[Items from a dataset]

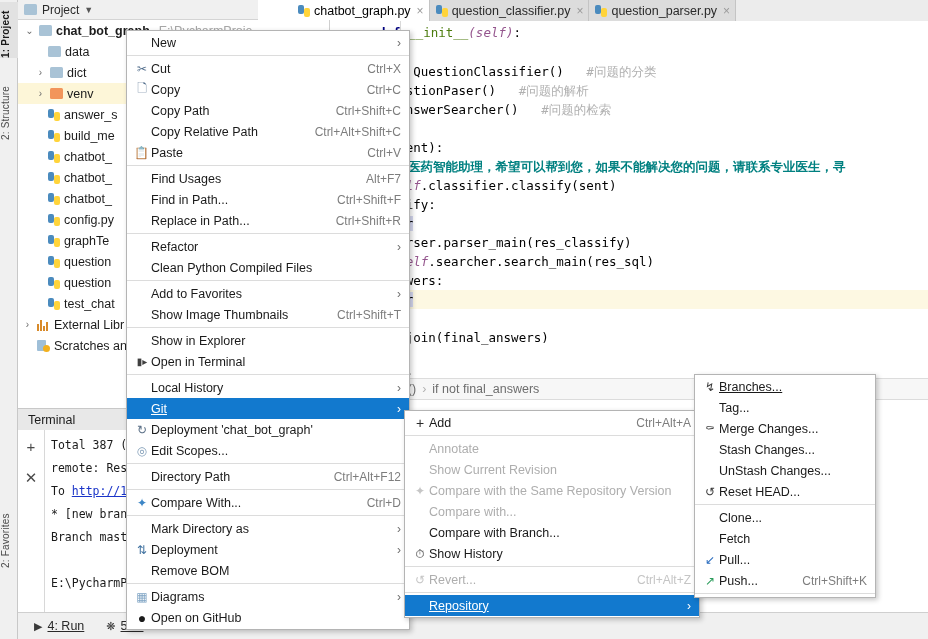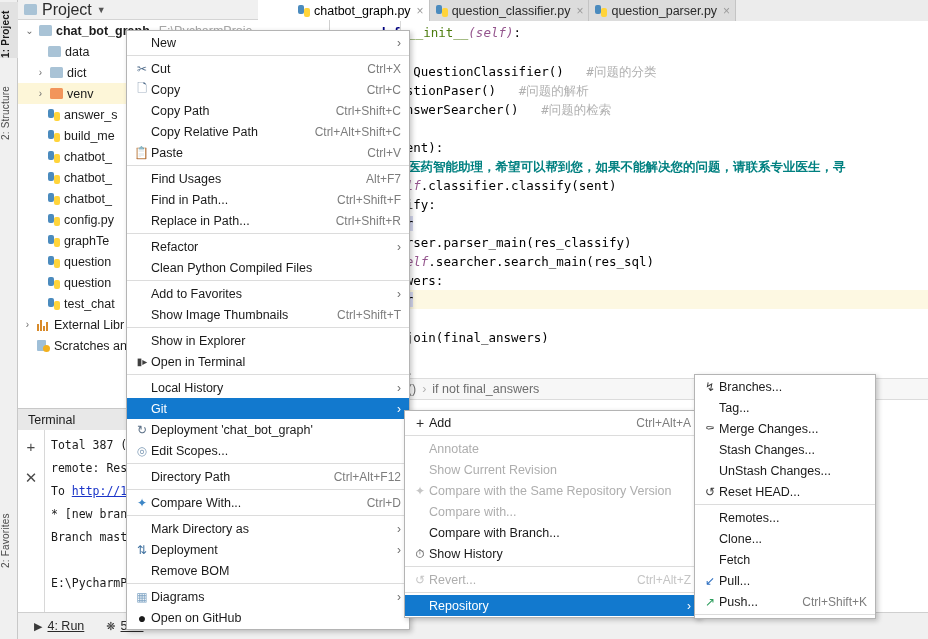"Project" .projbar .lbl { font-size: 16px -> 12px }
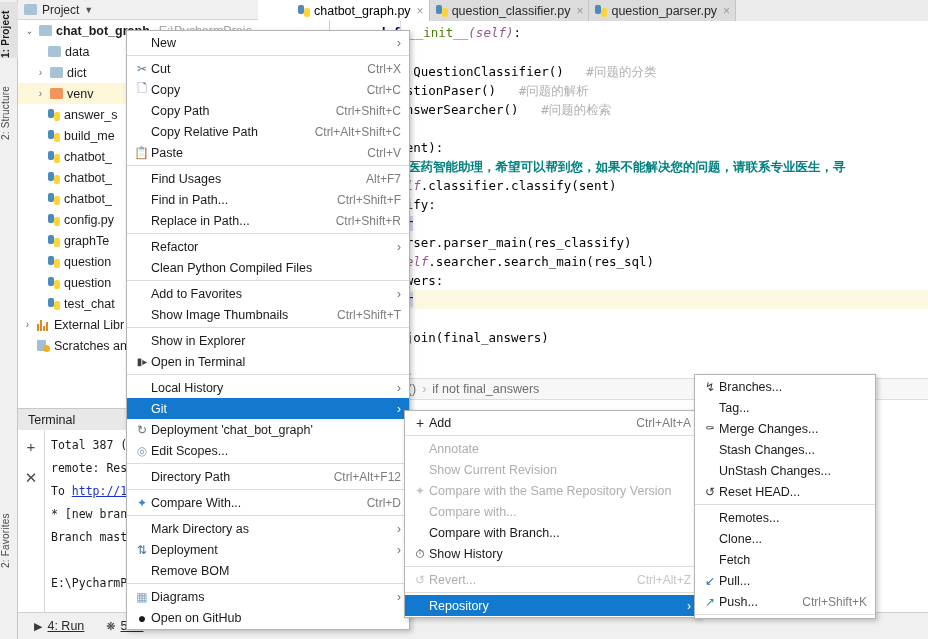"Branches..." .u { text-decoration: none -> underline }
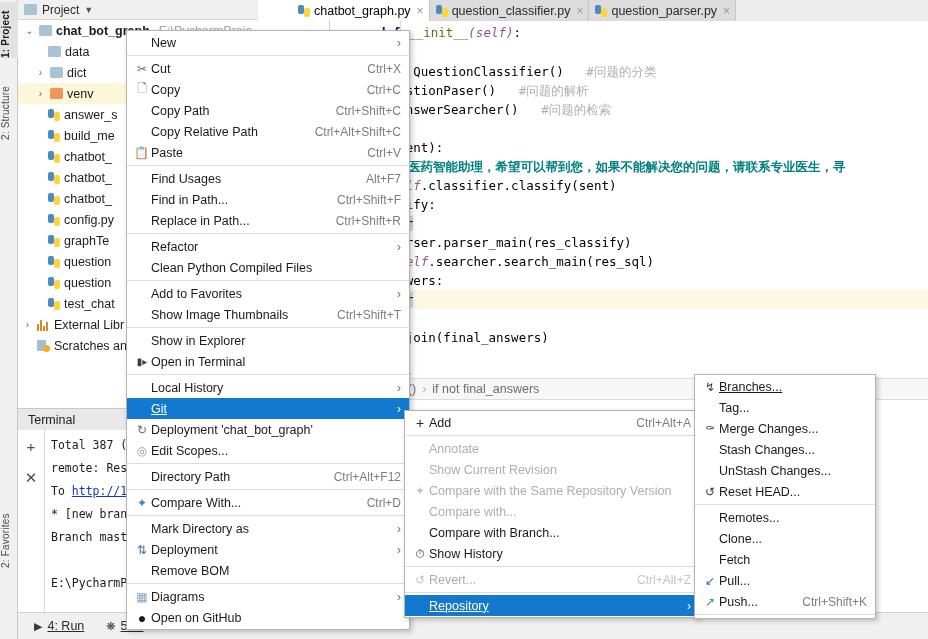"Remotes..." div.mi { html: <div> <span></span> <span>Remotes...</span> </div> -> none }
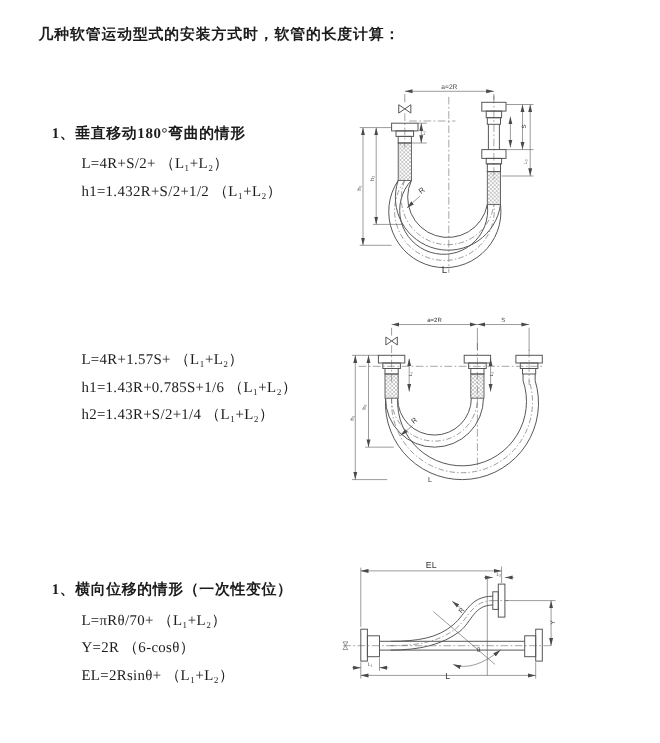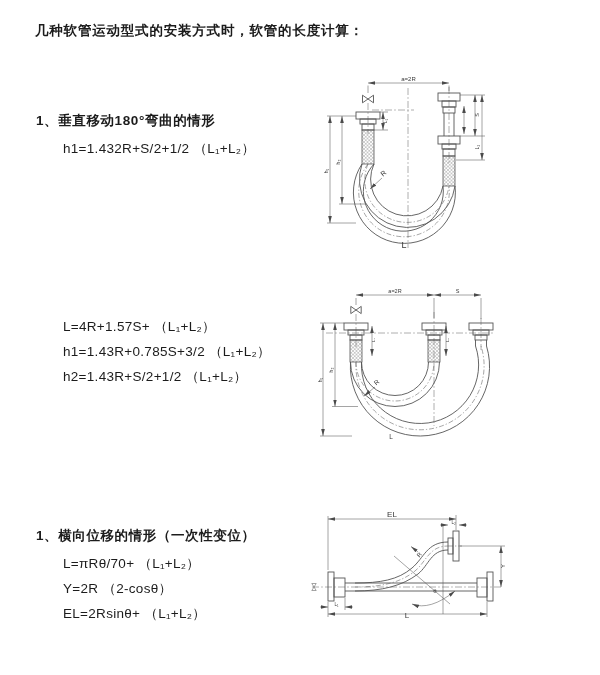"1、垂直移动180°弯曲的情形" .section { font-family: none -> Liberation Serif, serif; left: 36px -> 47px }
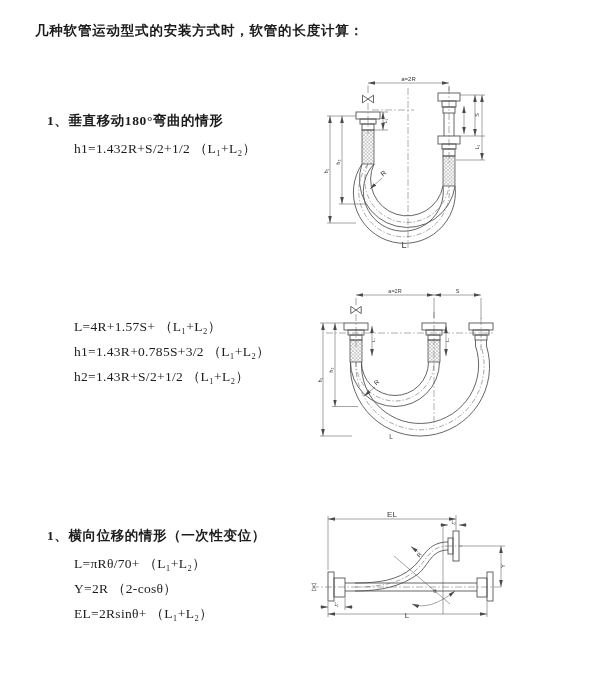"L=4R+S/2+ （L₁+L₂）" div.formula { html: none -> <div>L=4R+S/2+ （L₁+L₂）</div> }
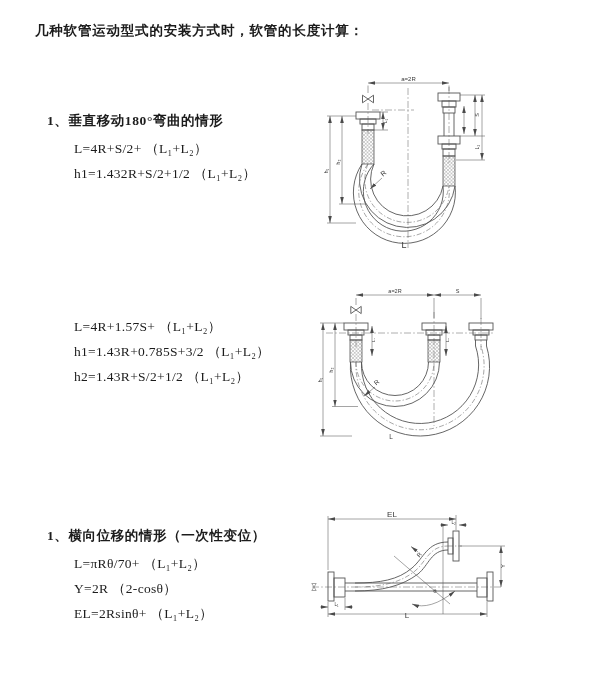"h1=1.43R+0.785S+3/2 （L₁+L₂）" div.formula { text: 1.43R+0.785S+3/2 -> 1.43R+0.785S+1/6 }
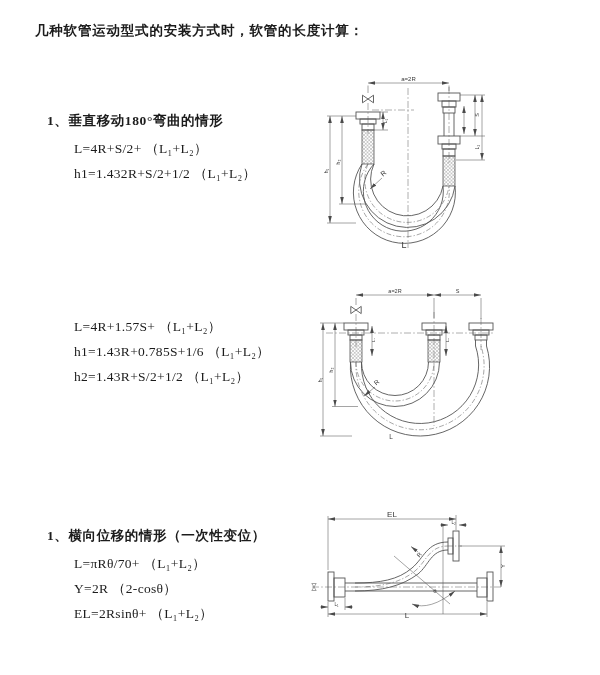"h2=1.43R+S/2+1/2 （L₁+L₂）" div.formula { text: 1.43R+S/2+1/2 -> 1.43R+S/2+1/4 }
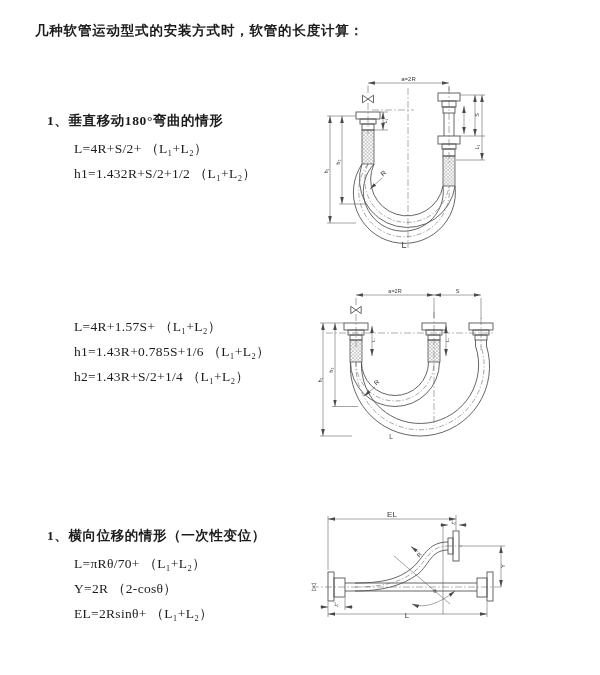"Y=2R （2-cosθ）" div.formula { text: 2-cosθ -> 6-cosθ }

> **Exercise brief**: All entries should be given again exactly, except that pictures are to be excluded.

> **Your response**:
"Project" .projbar .lbl { font-size: 16px -> 12px }
"Branches..." .u { text-decoration: none -> underline }
"Remotes..." div.mi { html: <div> <span></span> <span>Remotes...</span> </div> -> none }
"1、垂直移动180°弯曲的情形" .section { font-family: none -> Liberation Serif, serif; left: 36px -> 47px }
"L=4R+S/2+ （L₁+L₂）" div.formula { html: none -> <div>L=4R+S/2+ （L₁+L₂）</div> }
"h1=1.43R+0.785S+3/2 （L₁+L₂）" div.formula { text: 1.43R+0.785S+3/2 -> 1.43R+0.785S+1/6 }
"h2=1.43R+S/2+1/2 （L₁+L₂）" div.formula { text: 1.43R+S/2+1/2 -> 1.43R+S/2+1/4 }
"Y=2R （2-cosθ）" div.formula { text: 2-cosθ -> 6-cosθ }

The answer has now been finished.